Что ж, Кондерлей ни единой клятвы не нарушил: у него и порывов таких не возникало. Совесть его чиста и прозрачна как стекло, и, стало быть, он может уточнить у своей тещи со всем дружелюбием, о ком это она.
– О муже этой бедняжки – леди Франсес. Она не сказала мне, что именно он натворил, а на мой вопрос, где он, ответила только, что потеряла его – давным-давно, четверть века назад. Вообрази, Джим: все это время леди Франсес прожила совсем, совсем одна. Какая жалость, тем более если принять во внимание, что в молодости она блистала красотой. Впрочем, леди Франсес была бы недурна и сейчас – ей надо только умыть лицо. Сам посуди, Джим: если смотреть с этого расстояния, она до сих пор дивно хороша. Я ей говорю: «Почему же вы, так рано овдовев, вновь не вышли замуж?» А она отвечает: «Я вдовою не была». Тут я, конечно, смекнула, что к чему, и мне захотелось утешить ее. Но каково звучат подобные утешения из уст женщины, которая счастлива в браке, если они адресованы той, чей брак не задался? Леди Франсес, пожалуй, расслышала бы в моих словах одно самодовольство.

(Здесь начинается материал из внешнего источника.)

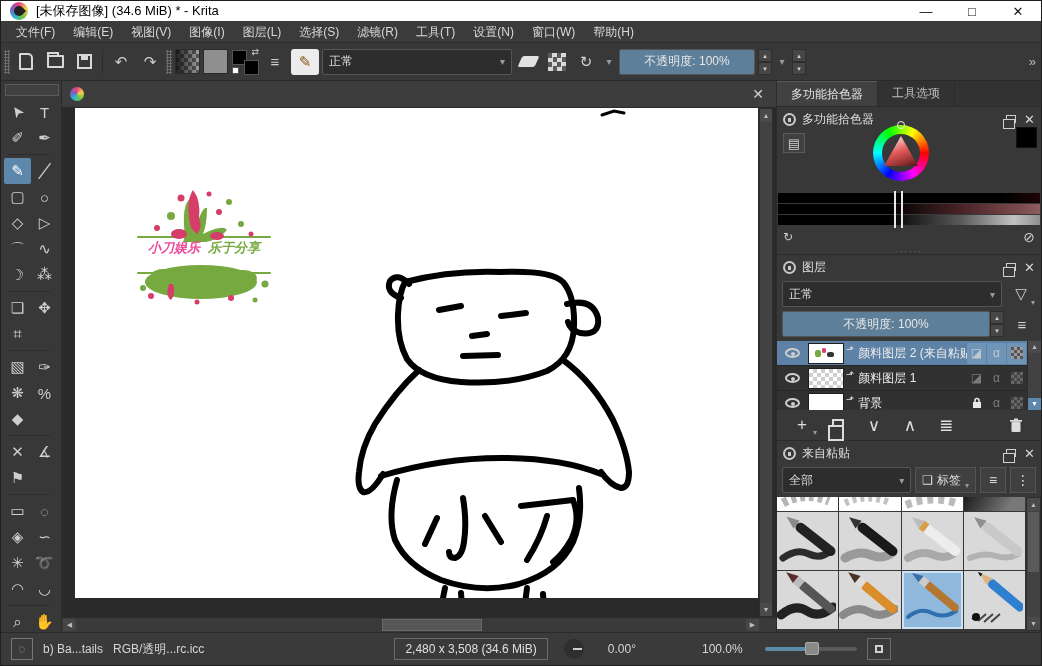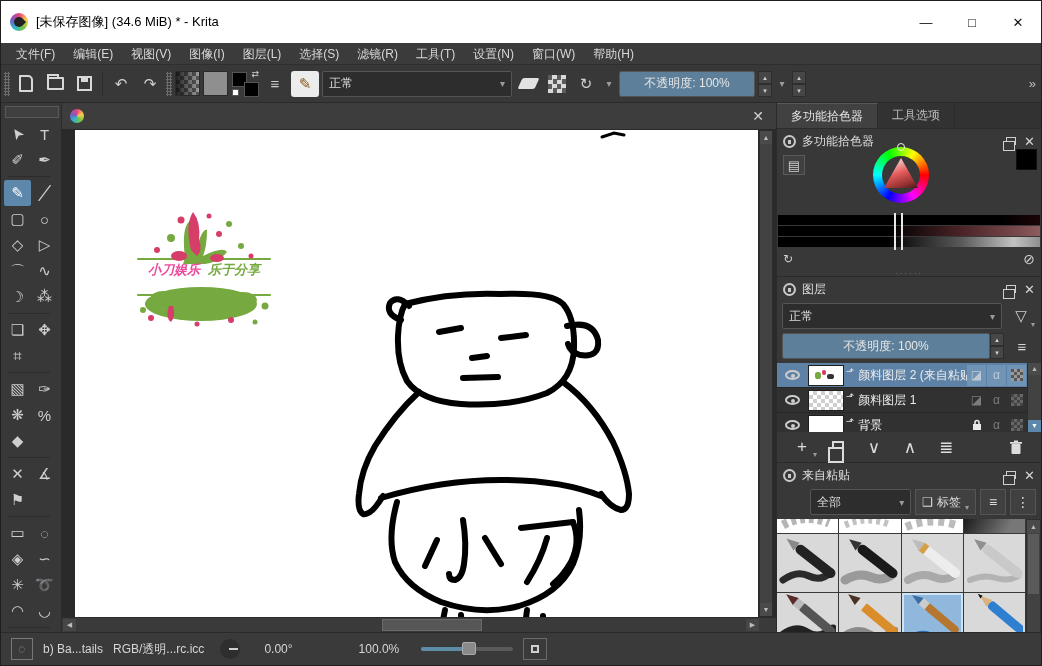--- a/index.html
+++ b/index.html
@@ -12,7 +12,7 @@
   .window { position:absolute; inset:0; display:flex; flex-direction:column; border:1px solid #1f1f1f; }
 
   
-  .titlebar { height:42px; background:#ffffff; color:#000; display:flex; align-items:center; flex:0 0 auto; }
+  .titlebar { height:20px; background:#ffffff; color:#000; display:flex; align-items:center; flex:0 0 auto; }
   .app-icon { width:18px; height:18px; border-radius:50%; margin:0 8px 0 9px;
     background:conic-gradient(#e8427c,#f9d14c,#7ac143,#29b8ce,#7a5cc6,#e8427c); position:relative; }
   .app-icon::after{ content:""; position:absolute; left:4px; top:4px; width:10px; height:10px;

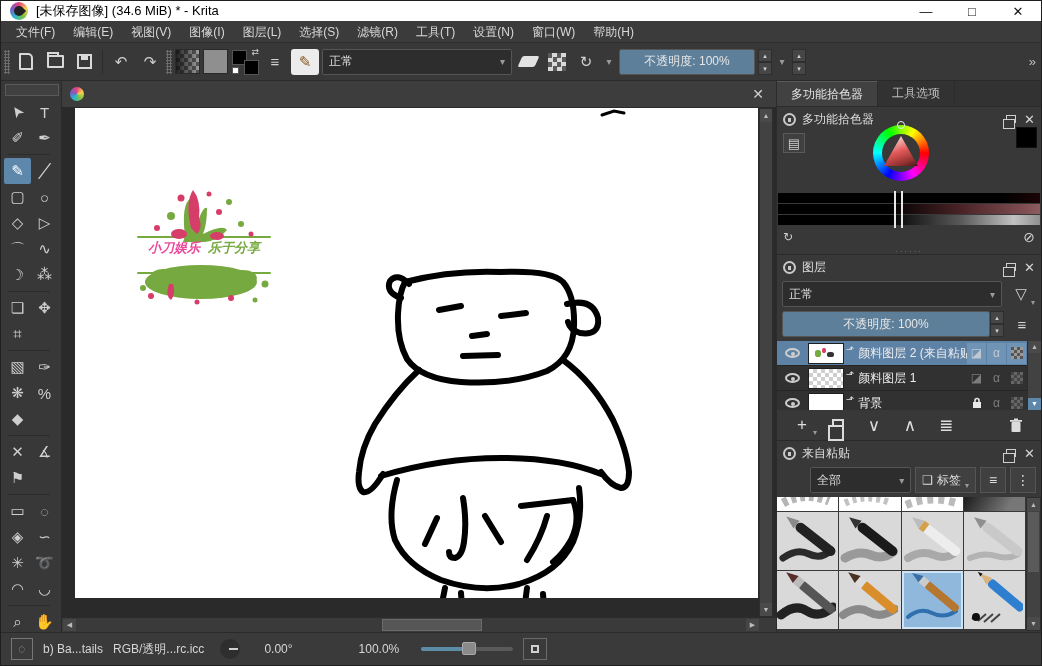--- a/index.html
+++ b/index.html
@@ -182,7 +182,7 @@
 
   
   .brush-controls { padding:2px 5px; display:flex; align-items:center; gap:4px; }
-  .tag-combo { flex:1;margin-left:28px; }
+  .tag-combo { flex:1; }
   .tag-btn { height:26px; border:1px solid #555; background:#404040; display:flex; align-items:center; gap:4px; padding:0 6px; color:#dcdcdc; position:relative; }
   .tag-btn .dd { font-size:8px; color:#9a9a9a; align-self:flex-end; margin-bottom:2px; }
   .sq-btn2 { width:26px; height:26px; border:1px solid #555; background:#404040; display:flex; align-items:center; justify-content:center; color:#dcdcdc; font-size:14px; }

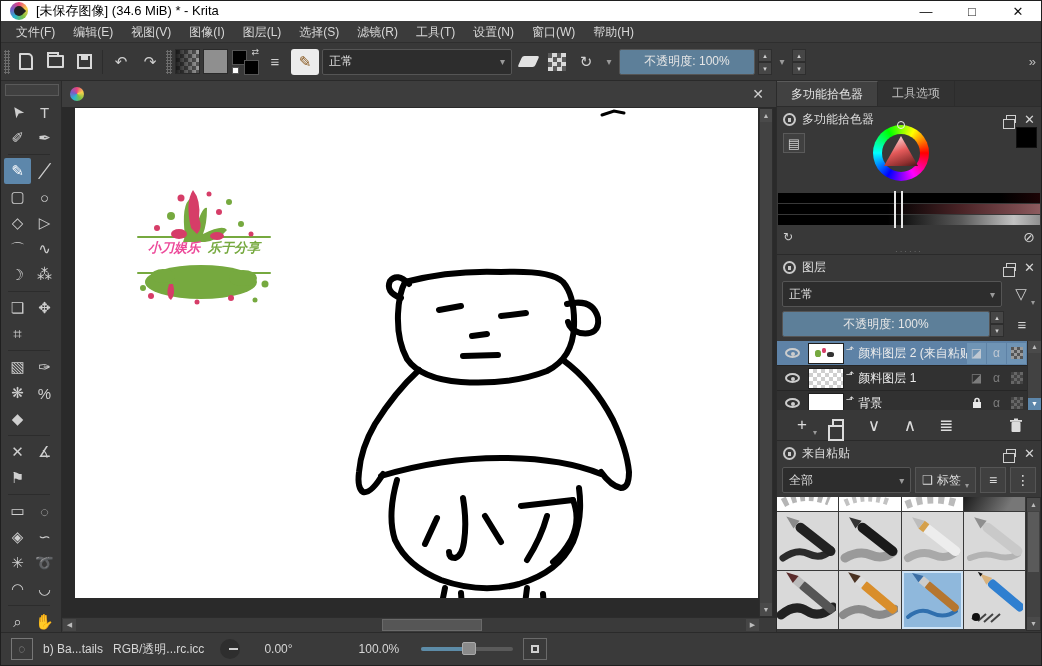--- a/index.html
+++ b/index.html
@@ -795,6 +795,7 @@
     <div class="sel-display" data-name="selection-display-button">◌</div>
     <div data-name="current-brush-name">b) Ba...tails</div>
     <div data-name="color-profile-label">RGB/透明...rc.icc</div>
+    <div class="dims-box" data-name="image-dimensions">2,480 x 3,508 (34.6 MiB)</div>
     <div class="dial" data-name="rotation-dial"></div>
     <div class="angle-text" data-name="rotation-angle">0.00°</div>
     <div class="zoom-text" data-name="zoom-level">100.0%</div>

– Возможно, у нее уже отболело, – предположил Кондерлей. – Ведь столько времени прошло.
И принялся вспоминать, чем занимала себя Фанни все эти годы. Удовольствия сыпались на нее, упоительно прекрасную, как из рога изобилия. Разве хватит у его тещи, которая никогда не была ни хороша, ни богата, которая никогда не уезжала из своего захудалого поместьишка дальше, чем в ближайший соборный город, разве хватит у этой простушки воображения понять, как жилось Фанни?